Error Propagation

Approximations in measurements introduce errors that carry through mathematical operations during calculations.

When I measure a quantity with an instrument, the result isn’t the exact real value but rather an estimate (or approximation) that includes some error.

This error can stem from two main sources:

Limitations of the instrument (sensitivity, precision).
Observational errors or environmental factors.

When I use these approximated values in calculations, the uncertainty in the final result inevitably increases, and I have to take it into account.

In general, using approximated values introduces a margin of error into the calculation.

These errors propagate differently with each operation, depending on the type of mathematical operation involved (addition, multiplication, or exponentiation).

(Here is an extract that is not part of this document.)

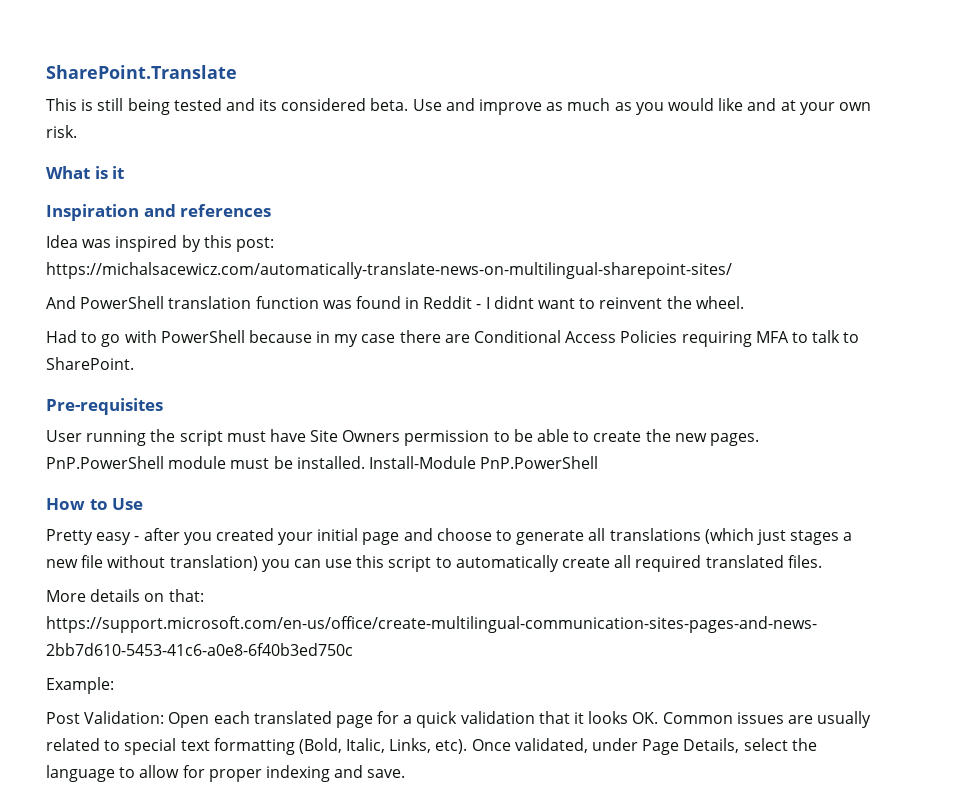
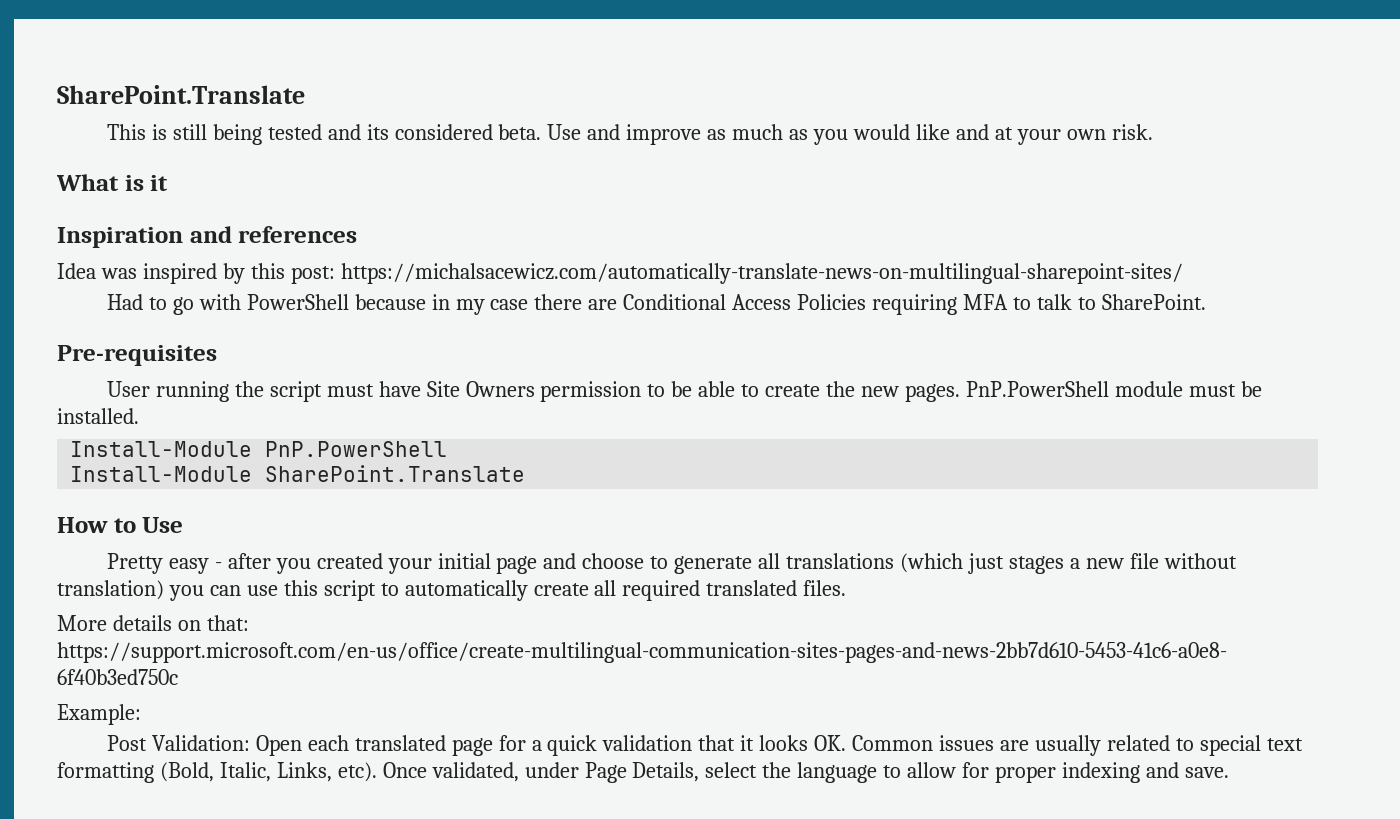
[46,296,744,309] // And PowerShell translation function was found in Reddit - I didnt want to reinvent the wheel. -> (1183, 273) none
(365, 462) none -> (139, 416) //
(599, 462) none -> [70,465,526,482] // Install-Module SharePoint.Translate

Why is it important to understand error propagation? Knowing how errors propagate helps me gauge the reliability of the final result and estimate its uncertainty, or trustworthiness. Ignoring error propagation can lead to misleading results or incorrect conclusions.

How do errors propagate in different mathematical operations?
A Practical Example
Proof

How do errors propagate in different mathematical operations?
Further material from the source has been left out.